What do you do when you bore yourself?

Mar 11, 2006 18:30

Momments like these make me hopefull for re-integration of the parts of myself. It is often amusing to sit there and think,....I am so tired of MY shit. Seriously folks,..if we really payed attention to what we said, or thought everyday you would begin to see how terribly one dimmensional your thinking was too. It's droll. I am boring myself.

I have had some seriously important interactions with folks lately. Greatfully, my ears were open and some things that were said were really heard. These may be the key elements i need to understand why it is so difficult for me to make friends, or relate in any way where i come away still feeling like they think abour me positively and I shared something interesting.

Do not get me wrong,..i am not trying to win a popularity contest. I am not pretty enough to do that...but I would like to get to a place where i know what to say, and walk away from a conversation feeling like i contributed and didnt unintentionally step on someones toes with my inability to notice and reguard their boundaries. See,..i just recently reaalized i have and Imp inside me that salivates when approached by someones ill constructed dogma or ungrounded fears. After my imp has its way,..and the person is sputtering and wondering why they told me so much...I often feel bad. I have a gift for pulling out info, packaging it in a new perspective and giving it back to it's ill prepared owner. All with an air of "Here it is, whether ya like it or not" Often i never talk to them again. Im tired of this. I should be more sensitive to others opinions and personal growth.
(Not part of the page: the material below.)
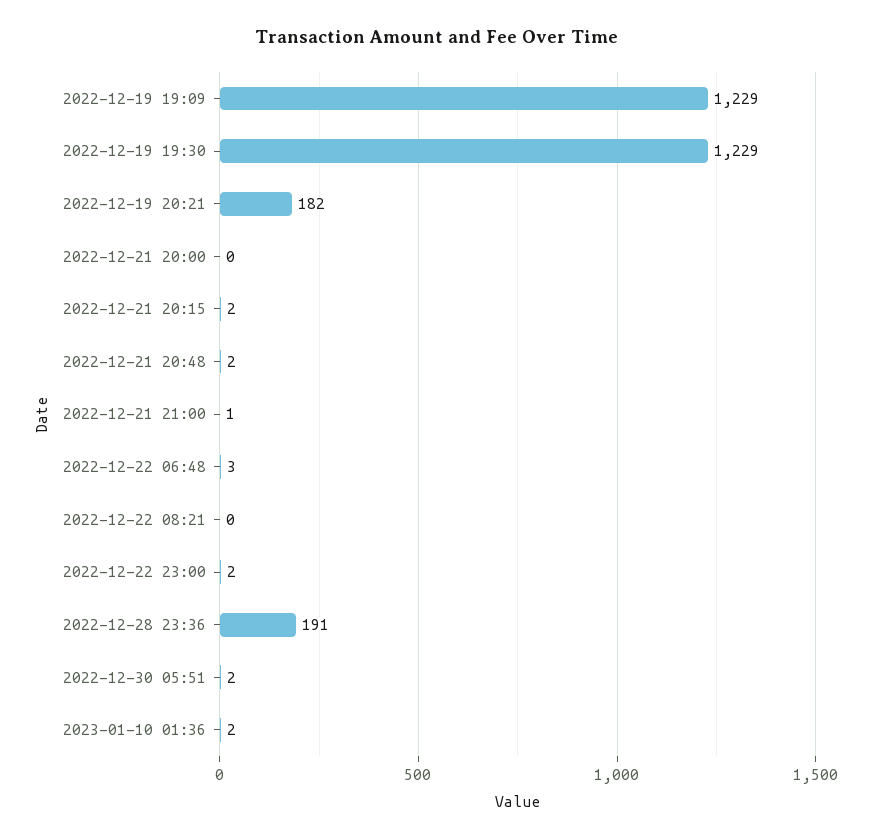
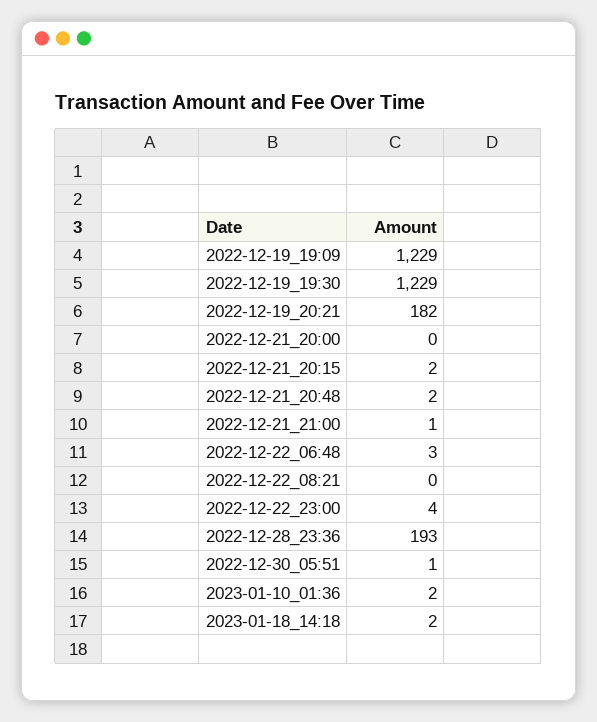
2022-12-22 23:00: 2 -> 4
2022-12-28 23:36: 191 -> 193
2022-12-30 05:51: 2 -> 1
2023-01-18_14:18: none -> 2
The thing I am most tired of is my CONSTANT string of mishaps and unhappinesses. There is ALWAYS something sad, or depressing happening. That i of course willingly share because it is just whats going on and when someone asks.."how ya doin?" I answer it honestly. Unfortunately, i am only good at bringing up the bad shit, never the little insights i had. However,..no one is interested in hearing those either. Most people want to hear about a good movie or tv show you saw, or something else similarly superficial. Then again,..i could start actually going out and DOING things. Like Aikido, read poetry, and take the voice classes i have waanted to take for a very long time. I guess that would give me something to talk about. I am just not interested in chit chat. I want conversations abut real human experience.Oh dear,..i want to hear the crap, and ugliness people expereince. In my desire to understand my own,I share mine, and i seek that out in others. Ok,..i see,..yuck. While i am sure it is helpful at times to have someone who really wants to hear it,..it is highly inappropriate. Esspecially when life is so much more then our unhappiness resulting from our attachments and self indulgent suffering. See,...one dimensional thinking in a multidimensional world. Another argument for me to cultivate silence until i can manage to produce something positive and benefical for myself and others from between my lips

Oh right,..complaining, whining, and boo hooing. Check check check,..all right here, all well practiced and awaiting my PHD for all three in the mail. Especially about myself. I am very good at it. I enjoy not only divulging how my life dosent meet my expectations but how i dont either. Oh dear goddess i am getting bored again.

You know whats the worst thing about this (See! where i go AGAIN!) I am not creative enough to find ways out of this cycle or motivste myself to care enough to follow through. (Yawn)

Hmmm,..i wonder,..I wonder whaat would happen if i just accepted it and just made plans to do something different, every week,..something bizzare and arty. During this experiment,..i kept my mouth shut when i wanted to say something negative,..and when ever i think something positive express it right then and there. Kinda like a game. It might even be theraputic to write the negative crap down and burn it when i get home. I could do this for a month,..and see what happens. Interesting,..i think i will. AND! i wil ask people to tell me about really fun or postive things that have happened to them and write them down. To keep or share.

I am suddenly feeling interested in myself again. I think i may try to do one thing a day from the 500 things you can do to entertain yourself for free website. They have some rather amusing things in there, and i have no money.

Awesome,..Ok.

The date is the 11th of March. For one month, i will share fun and positive things. Personal relfections of fluffy bunny goddess love, and storied to warm the cockles of the heart. (suddenly feeling like she is making herself SICK)

goddess help me. This may not be easy.